By the Gracious Vegan
Rice pudding with sugar and white rice is a snap. But I wanted to find out if it was possibly to have a truly appealing rice pudding with brown rice and without sugar or any other unhealthy sweeteners. The answer is “Yes!” Blending the dates until smooth is the trick here, as is blending the dates with soaked raw cashews, which add creaminess to the pudding. With creative toppings (also healthy), you can create a dessert that will be tempting to omnivores as well as plant-based eaters, although omnivores who are suspicious of vegan or healthy dishes may not like this one much.
Makes about 4.5 cups
Add the following ingredients into Instant Pot (or other pressure cooker). Lock the lid and set the vent to sealing position. Press the Manual button and adjust time to 25 minutes. Cooking will start.

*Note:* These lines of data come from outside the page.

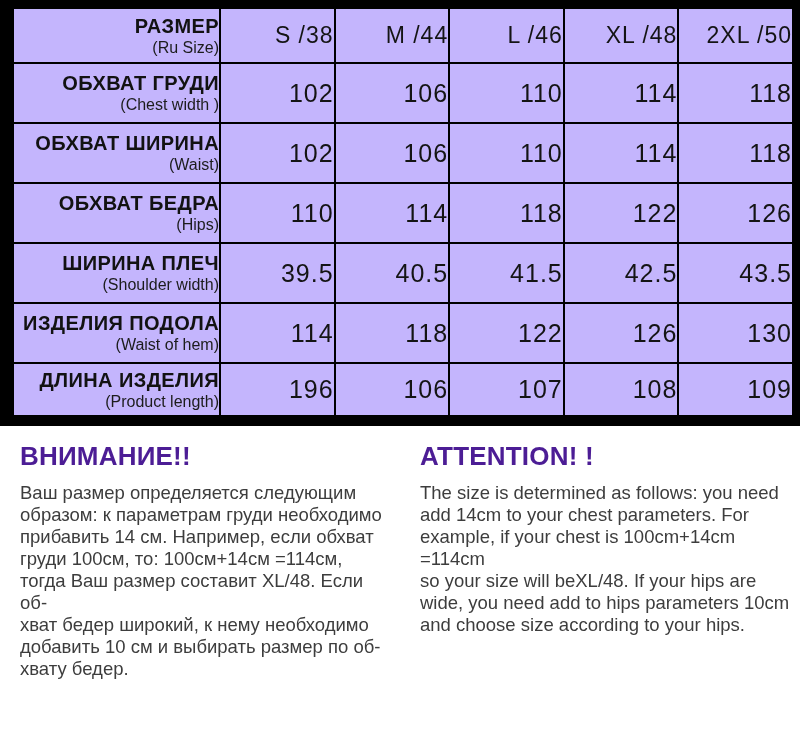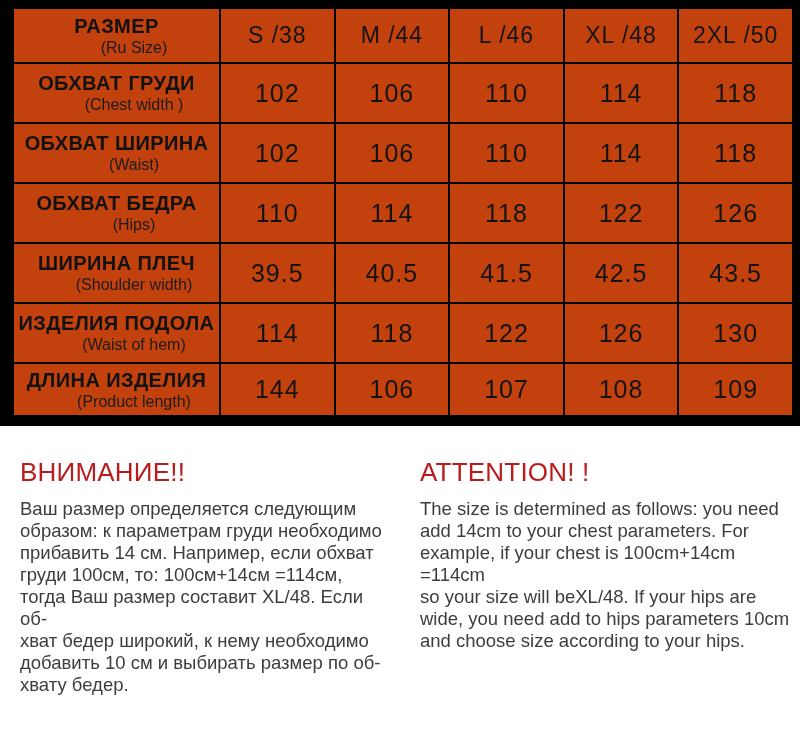--- a/index.html
+++ b/index.html
@@ -25,10 +25,10 @@
   }
   .size-table th, .size-table td {
     border: 2px solid #000000;
-    text-align: center;
+    text-align: right;
     vertical-align: middle;
     padding: 0;
-    background: #c2410c;
+    background: #c4b5fd;
   }
   .size-table thead tr { height: 55px; }
   .size-table tbody tr { height: 60px; }

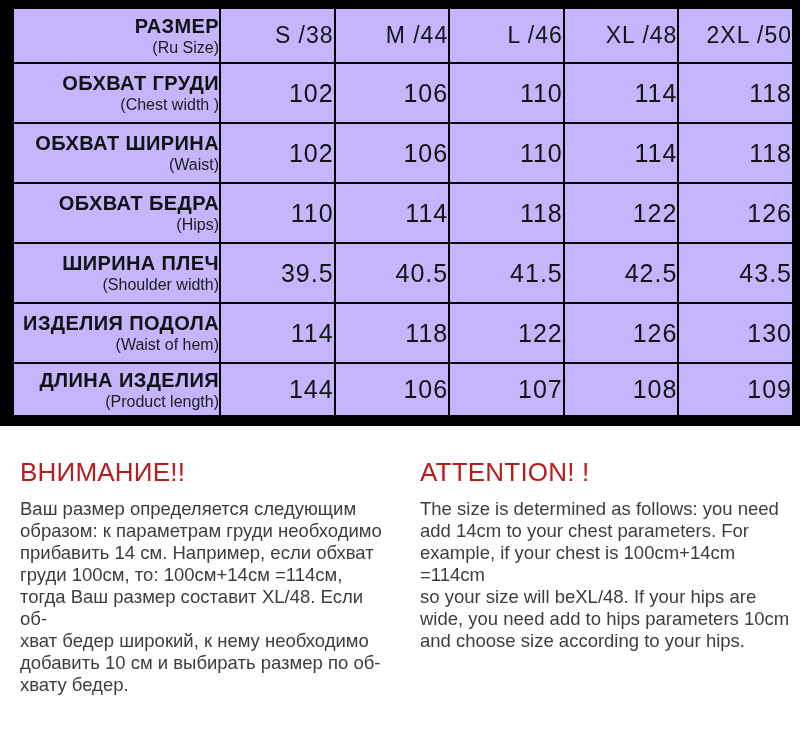--- a/index.html
+++ b/index.html
@@ -169,7 +169,7 @@
           <div class="lbl">ДЛИНА ИЗДЕЛИЯ</div>
           <div class="sub">(Product length)</div>
         </td>
-        <td class="val">144</td>
+        <td class="val">196</td>
         <td class="val">106</td>
         <td class="val">107</td>
         <td class="val">108</td>

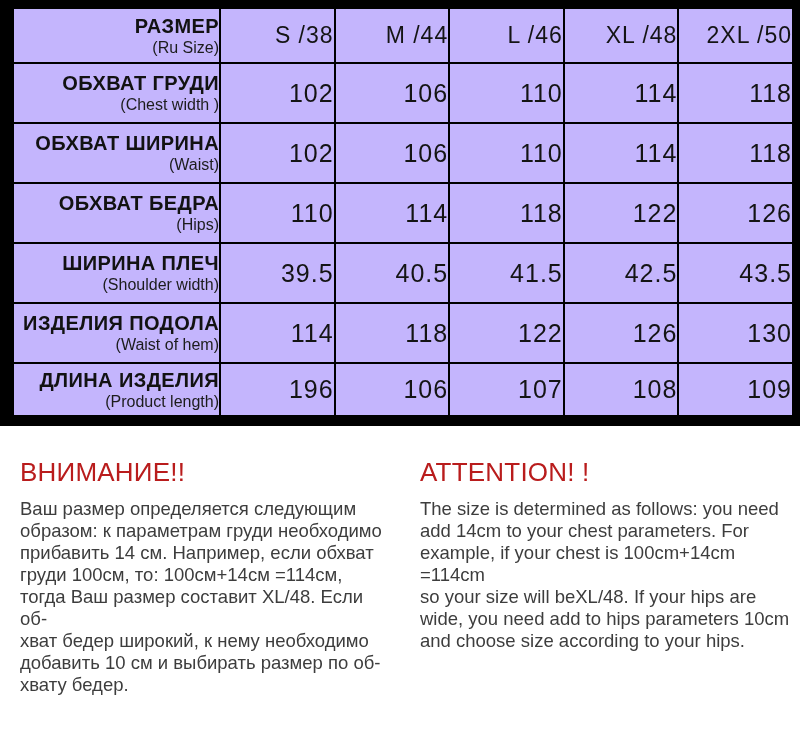--- a/index.html
+++ b/index.html
@@ -68,10 +68,10 @@
   }
   .note { width: 372px; }
   .note-heading {
-    margin: 16px 0 10px 0;
+    margin: 0 0 10px 0;
     font-size: 26px;
-    font-weight: normal;
-    color: #b91c1c;
+    font-weight: bold;
+    color: #4c1d95;
     letter-spacing: 0.2px;
   }
   .note-body {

2.5 cups nondairy milk (use 3 cups if you’ll be fully chilling the pudding—it will thicken as it cools)
3/4 cup brown rice (brown short grain or brown jasmine rice preferred)
Pinch of salt
Separately, put the following ingredients into the blender container and let them soak together while the rice cooks.
1 cup water
3/4 cup pitted, halved dates
1/3 cup raw cashews
1 teaspoon cinnamon
1 teaspoon vanilla extract
When the Instant Pot beeps, allow the pressure to release slowly for 10 minutes.
While the pressure is releasing, blend the dates, cashews, water, vanilla, and cinnamon until they form a smooth paste.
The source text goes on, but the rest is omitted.